I don't believe that is a reasonable requirement.

------
haberman
There's a lot here, just a few comments:

> Although GSG does not forbid them categoricaly, it says to “Avoid using
> forward declarations where possible”. However forward declarations are
> useful in contexts like the following [...]

Yes, circular data structures are a great reason to use a forward declaration;
probably the best one. I think it is a perfect example of why the
recommendation against forward declarations is not a prohibition.

Please, please do not forward-declare types you do not own. It constraints the
way those types can be refactored. More info here:
[https://abseil.io/about/compatibility#what-users-must-and-
mu...](https://abseil.io/about/compatibility#what-users-must-and-must-not-do)

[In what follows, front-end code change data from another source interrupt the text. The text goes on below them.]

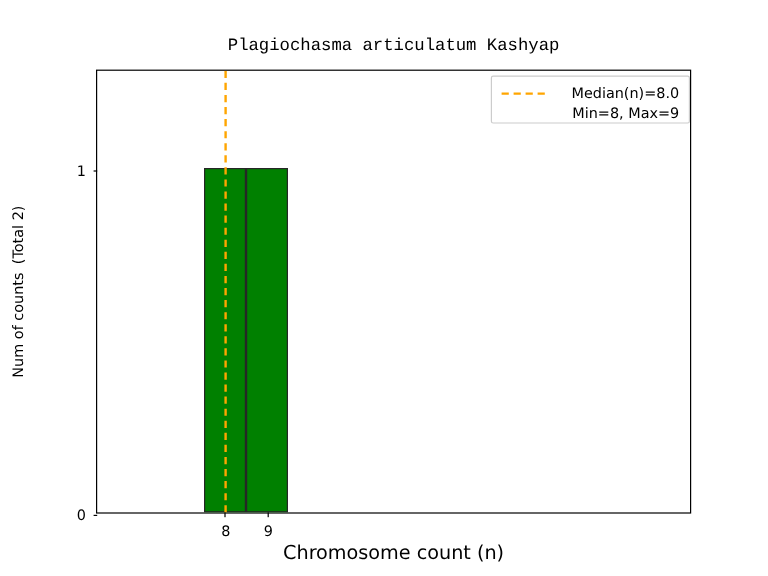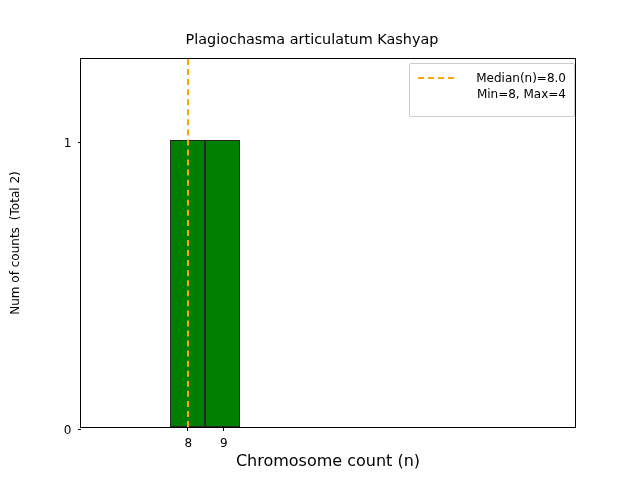"Plagiochasma articulatum Kashyap" #chart-title { font-family: none -> Liberation Mono, monospace; left: 64px -> 80px }
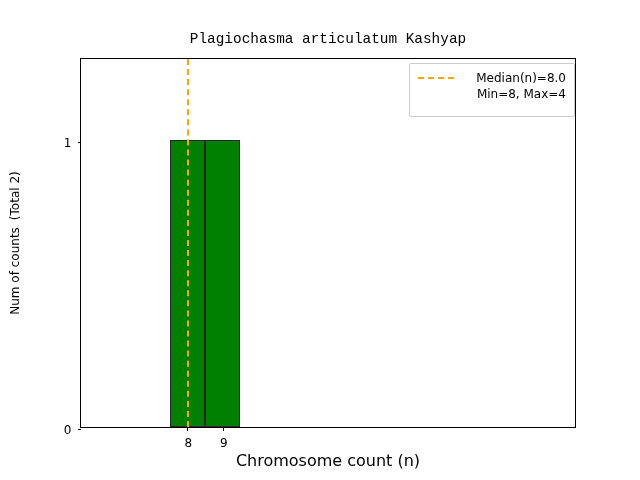"Median(n)=8.0" #legend { padding: 6px 8px 14px 8px -> 6px 8px 0 8px }
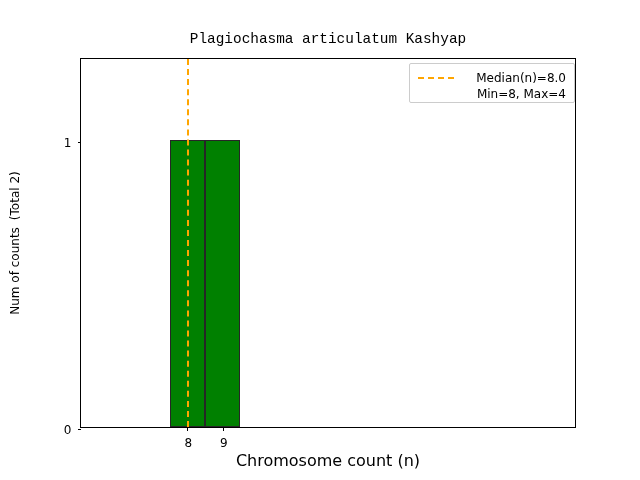"Min=8, Max=4" span { text: 4 -> 9 }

> The rule basically says that global/static variables with non-trivial
> constructors and destructors are not allowed. While it’s true that
> initialization/destruction order of globals between translation units is not
> defined and can pose problems, this rule is overly prohibitve. Globals like
> this are not problematic and very useful:

A safe alternative to this is to use a static object inside a function. This
can serve the same purpose without the gotchas.

> Even the inter-translation unit ordering is not a huge problem – Stroustrup
> discusses it in his D&E book.

Experience says otherwise. In the protobuf code-base we have to put a thread-
safe initialization check in all of our constructors because we have to
statically initialize our default instances, but we can't guarantee these
static initializers will run before other static initializers that use them.
Static initialization ordering is a real and difficult problem.

------
cma
> Exceptions vs error codes debate is much like space-vs-tabs so I will sit
> this one out. GSG forbids exceptions on the ground of “Google’s existing
> code is not exception-tolerant”. I’m not sure what that refers to.

Read "Exceptional C++". It isn't worth trying to support them. It is an
exercise in masochism. It isn't at all like tabs-vs-spaces.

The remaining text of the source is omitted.